A security analyst needs to let an external vendor (AWS account 555566667777) read data from a set of internal resources in your AWS account. You created an IAM role called VendorReadRole with a policy that allows the required API calls. However, when the vendor tries to access, CloudTrail shows the call fails at AssumeRole with: "Not authorized to perform: sts:AssumeRole". What is the most appropriate fix?
AssumeRole is blocked unless the role trust policy allows the vendor principal. The role’s permissions policy alone cannot permit assumption.
Why this answer
The error 'Not authorized to perform: sts:AssumeRole' indicates that the role's trust policy does not grant the external AWS account (555566667777) permission to assume the role. The trust policy must include an Allow statement with the sts:AssumeRole action, specifying the external account as the principal, and optionally an ExternalId condition to prevent the confused deputy problem. Without this trust policy configuration, even if the permissions policy allows the required API calls, the vendor cannot assume the role.
Exam trap
The trap here is that candidates often confuse the role's permissions policy (which defines what actions the role can perform) with the trust policy (which defines who can assume the role), leading them to incorrectly modify the permissions policy or the vendor's IAM user instead of the trust policy.
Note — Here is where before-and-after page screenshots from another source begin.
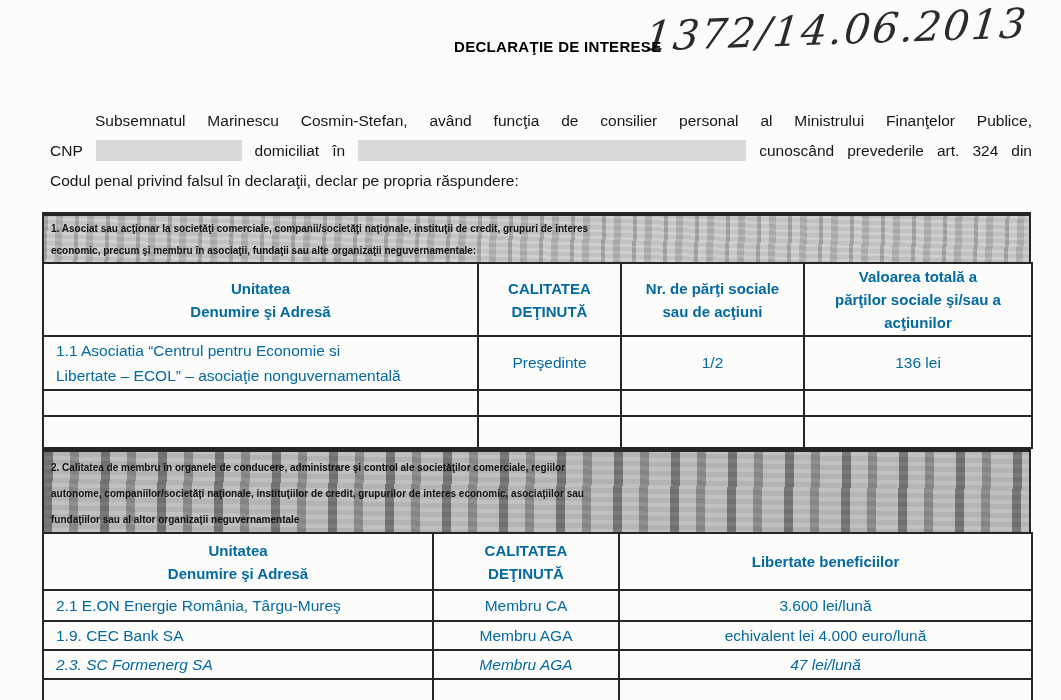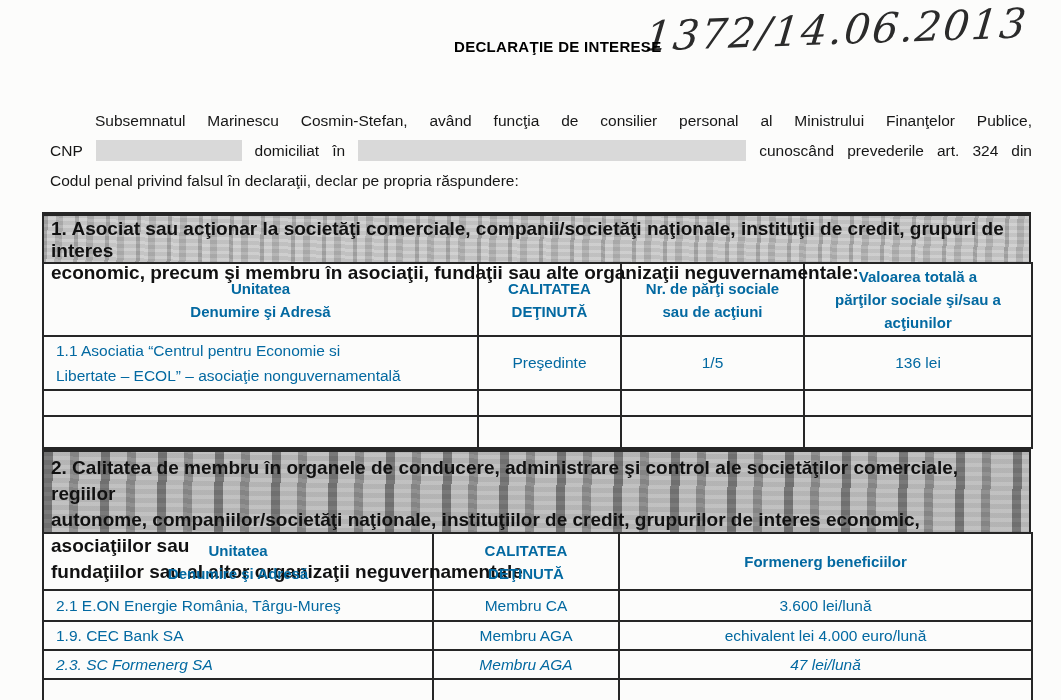"1. Asociat sau acţionar la" .sec-head { font-size: 19px -> 10px }
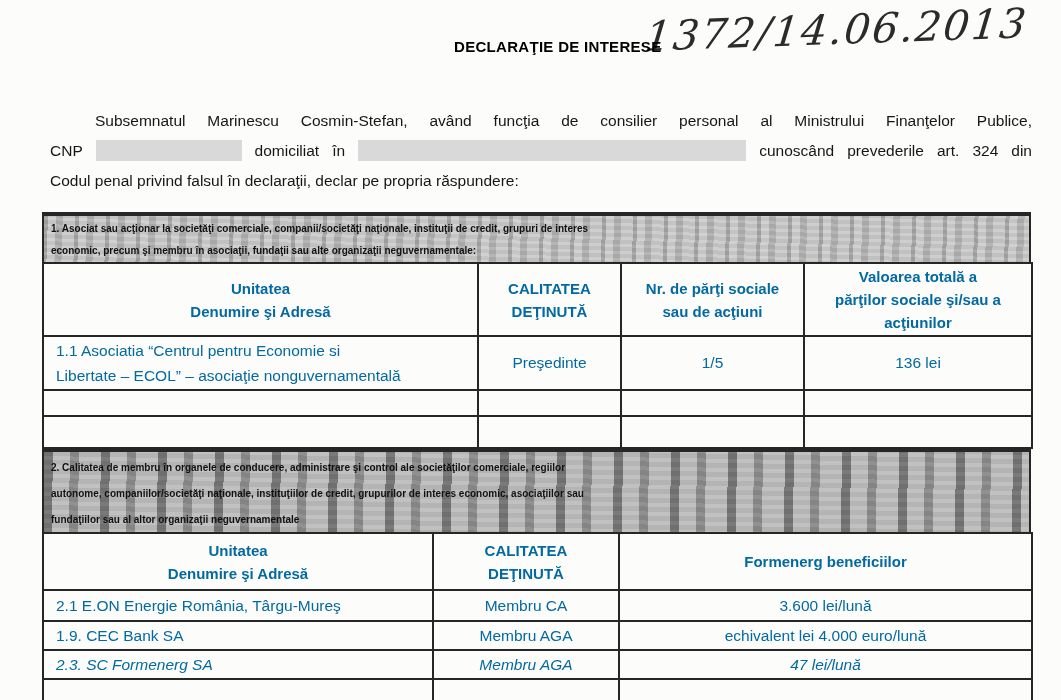"1/5" td { text: 1/5 -> 1/2 }
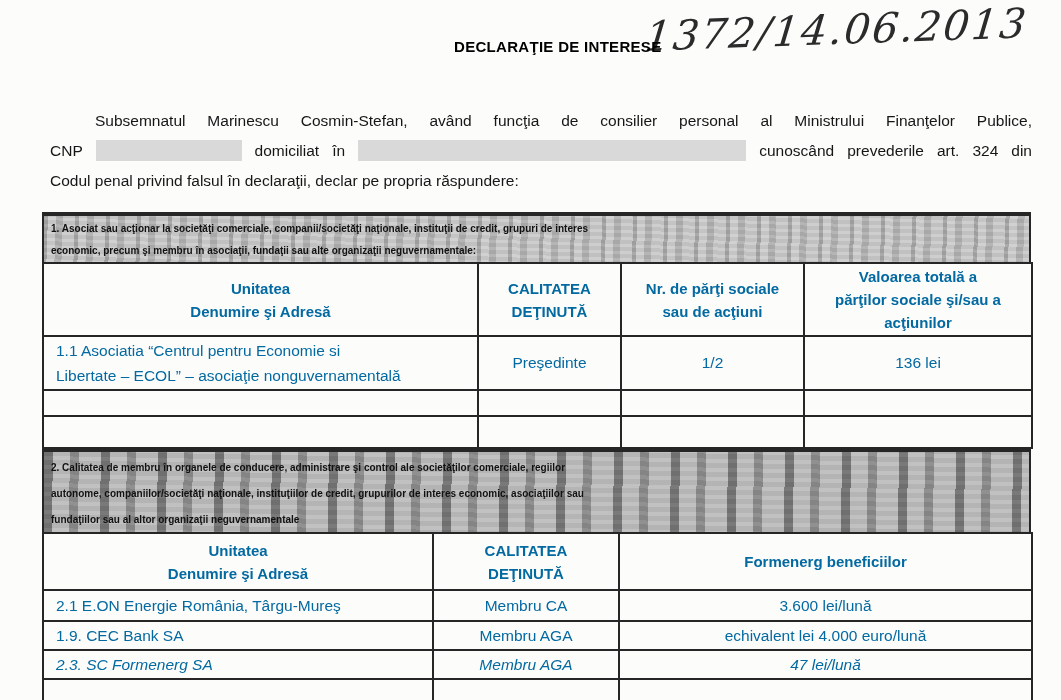"Formenerg beneficiilor" th { text: Formenerg -> Libertate }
How to eliminate wrong answers
Option B is wrong because attaching the allow policy to the vendor account's IAM user does not grant the user permission to call sts:AssumeRole; the trust policy on the role must explicitly allow the external account (or the user) to assume the role, and the policy attached to the user only controls what the user can do after assuming the role, not the assumption itself. Option C is wrong because GetCallerIdentity only returns details about the caller's identity and does not grant any permissions to read data; it cannot substitute for assuming a role to access resources. Option D is wrong because enabling MFA on the vendor's IAM user and requiring MFA in the role's permissions policy does not address the missing trust policy; the role's trust policy must first allow the vendor to assume the role, and MFA conditions are additional constraints, not a fix for the fundamental authorization failure.